Copy each line of the records exactly, stopping only after the line that contains "[186,298,262,307] lots of" has been written, and leave pictures out.

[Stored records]
╭──
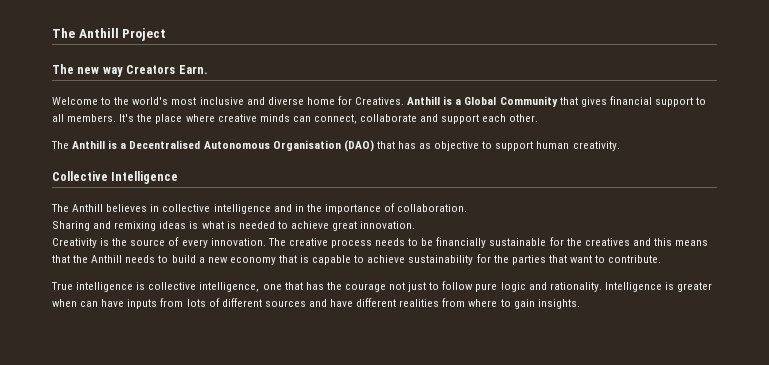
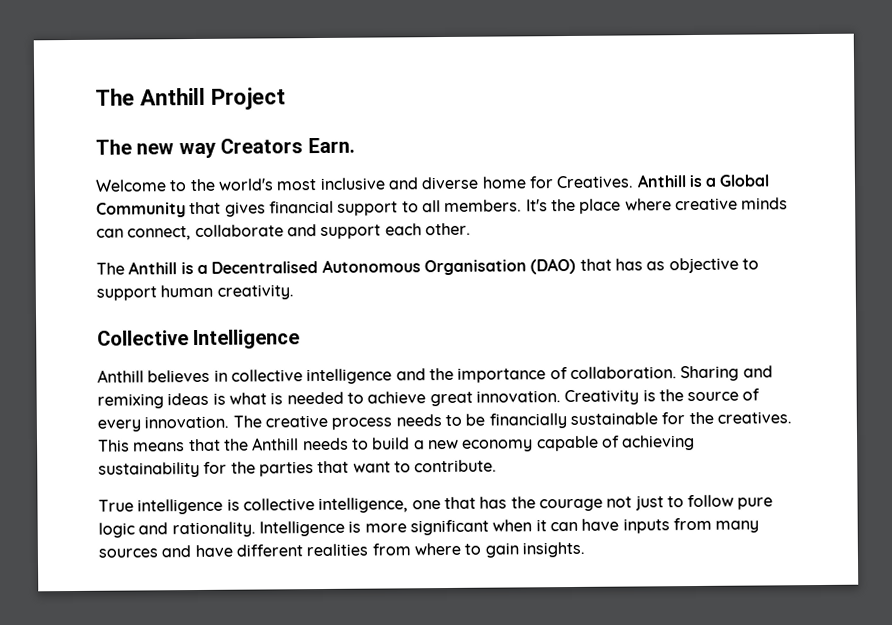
[51,204,69,212] The -> (301, 339) none
[294,204,304,212] in -> (426, 374) none
(468, 208) // -> (677, 373) none
(416, 225) // -> (561, 396) none
[584,238,672,246] creatives and this -> [716,411,792,424] [98,439,130,452] creatives. This
[278,255,406,265] that is capable to achieve -> [535,435,696,452] capable of achieving
[677,282,713,292] [52,299,77,307] greater when -> [364,519,547,536] more significant when it
[186,298,262,307] lots of different -> [715,520,760,533] many

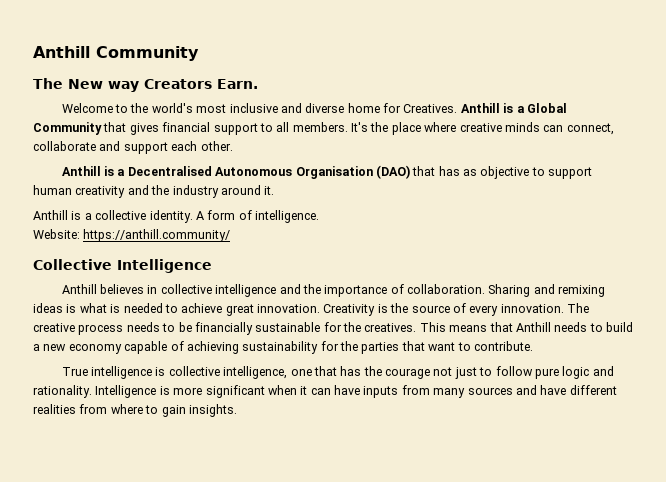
[95,87,287,110] [95,139,175,155] The Anthill Project // The new -> [33,46,199,61] [33,78,103,89] Anthill Community // The New
[96,262,125,275] The -> (233, 146) none
[216,284,294,300] creativity. -> [75,185,275,198] [33,210,319,223] [33,229,231,242] creativity and the industry around it. // Anthill is a collective identity. A form of intelligence. // Website: https://anthill.community/
[223,438,249,451] the -> (513, 327) none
╰──
**EXPECTED ANSWER:**
[51,204,69,212] The -> (301, 339) none
[294,204,304,212] in -> (426, 374) none
(468, 208) // -> (677, 373) none
(416, 225) // -> (561, 396) none
[584,238,672,246] creatives and this -> [716,411,792,424] [98,439,130,452] creatives. This
[278,255,406,265] that is capable to achieve -> [535,435,696,452] capable of achieving
[677,282,713,292] [52,299,77,307] greater when -> [364,519,547,536] more significant when it
[186,298,262,307] lots of different -> [715,520,760,533] many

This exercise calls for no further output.